The SQL Server Security Plan

It should be clear to you now that SQL Server 2005 security is no simple matter. No matter how small or large your project might be, just blindly attacking logins, roles, permissions, users, and so on is a futile exercise that, while it seems easy enough in the beginning, can lead to certain chaos if not based on a solid security plan.

The architecture of SQL Server 2005 warrants that you divide the plan into two sections. One section deals with DBMS security, and the second section deals with data security. Splitting the plan according to the two priorities like this makes it easier to manage a complex security environment, to “divide and conquer,” so to speak.

DBMS Security Plan

Locking down a DBMS is not an easy thing to do when you need to make sure that your authorized users do not have to walk the length of the Great Wall of China just to log in. Many applications typically require a user to first sign into the local area network and then again into the database. This means that you are forcing the user to remember two passwords. Such a scenario often leads to blank passwords or passwords that get exposed on sticky notes attached to monitors and so forth.

You will thus save yourself-the SQL Server security administrator-a lot of hardship by relying on the security mechanisms available to you in the external environment. The following items should be considered in the formulation of your own DBMS security strategy:

• Upgrade to Windows Server 2003

• Use Kerberos security and discontinue NTLM security

• Deploy IPsec and SSL in high-security environments

• Use middle-tier or proxy services

• Create SQL Server login groups

• Use group policy with organizational units

• Formulate server role assignment policy

Database Security Plan

Your database security plan requires you to identify all elements in the internal environment of the DBMS that can be mustered to protect data from theft and destruction. You will also need to formulate or recognize business needs that dictate that some data, or aspects of data, need to be made available only to workers that need it to perform their jobs.
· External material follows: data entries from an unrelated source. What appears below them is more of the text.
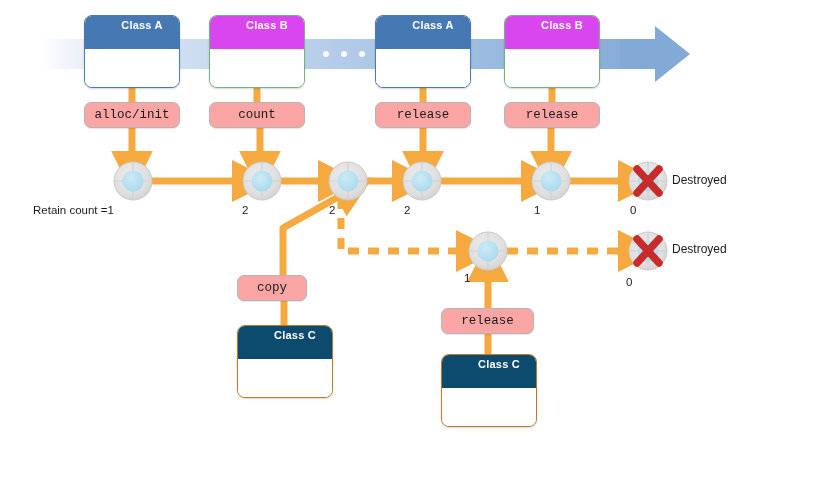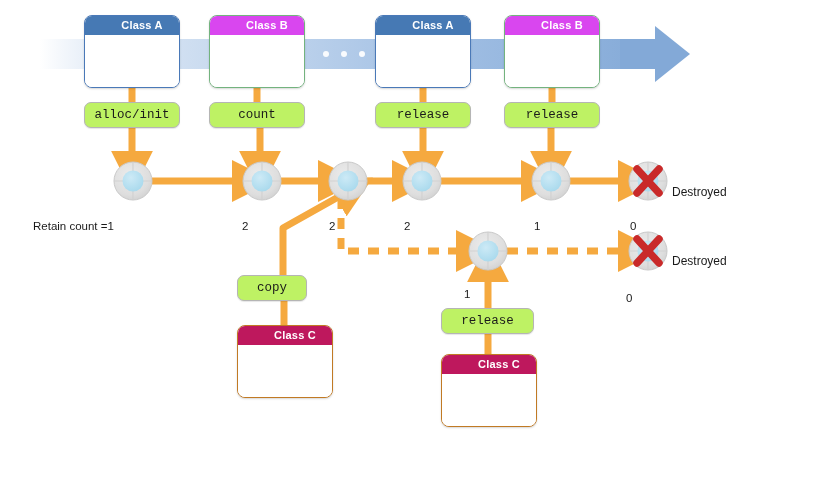"Class A" .cls-box .hdr { height: 19px -> 33px }
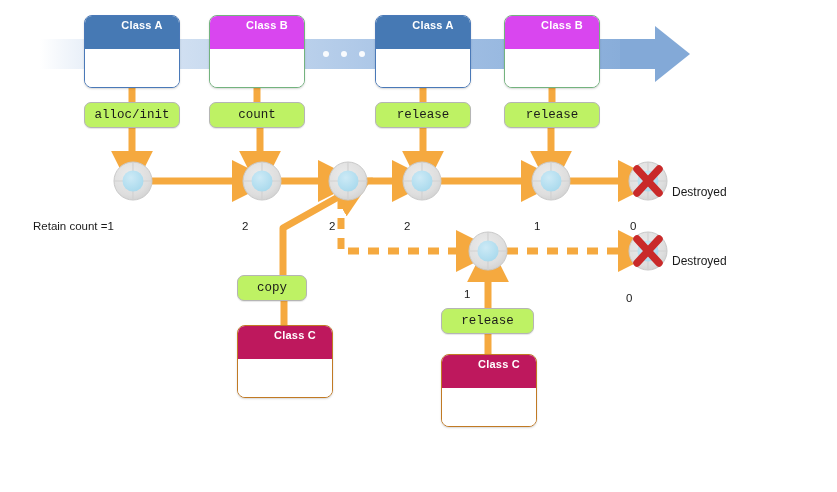"alloc/init" .pill { background: #bef264 -> #fca5a5 }
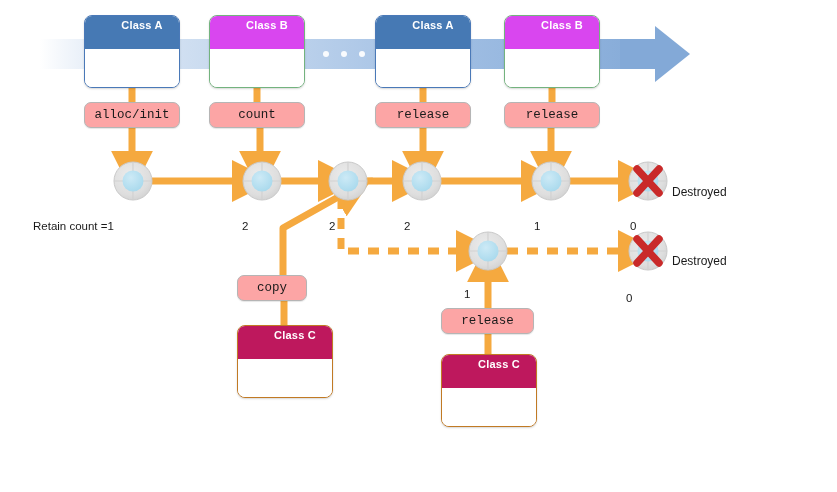"Destroyed" .destroyed-label { margin-top: 12px -> none }
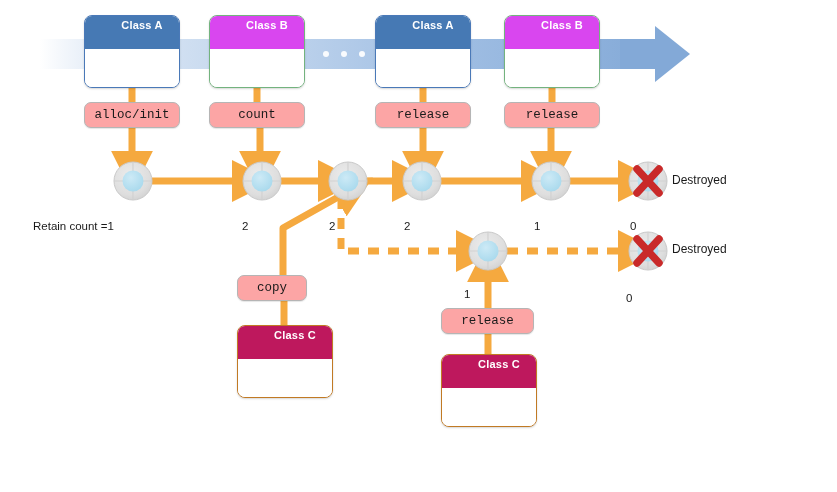"Retain count =1" .count { margin-top: 16px -> none }
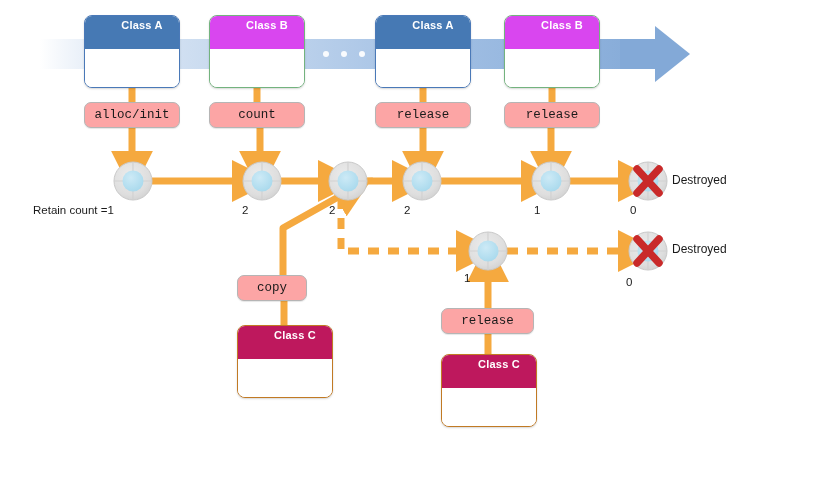"Class C" .cls-c .hdr { background: #be185d -> #0c4a6e }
Some aspects of data security can be achieved programmatically Other aspects can be achieved by using the tools provided by Management Studio or using the administrative APIs, such as SQL-SMO. The following items must be considered in devising your database security plan:

• Formulate database DBA role assignment policy.

• Create user-defined database roles to protect database objects.

• Identify columns within a database that share similar security requirements.

• Identify logins that share similar security requirements.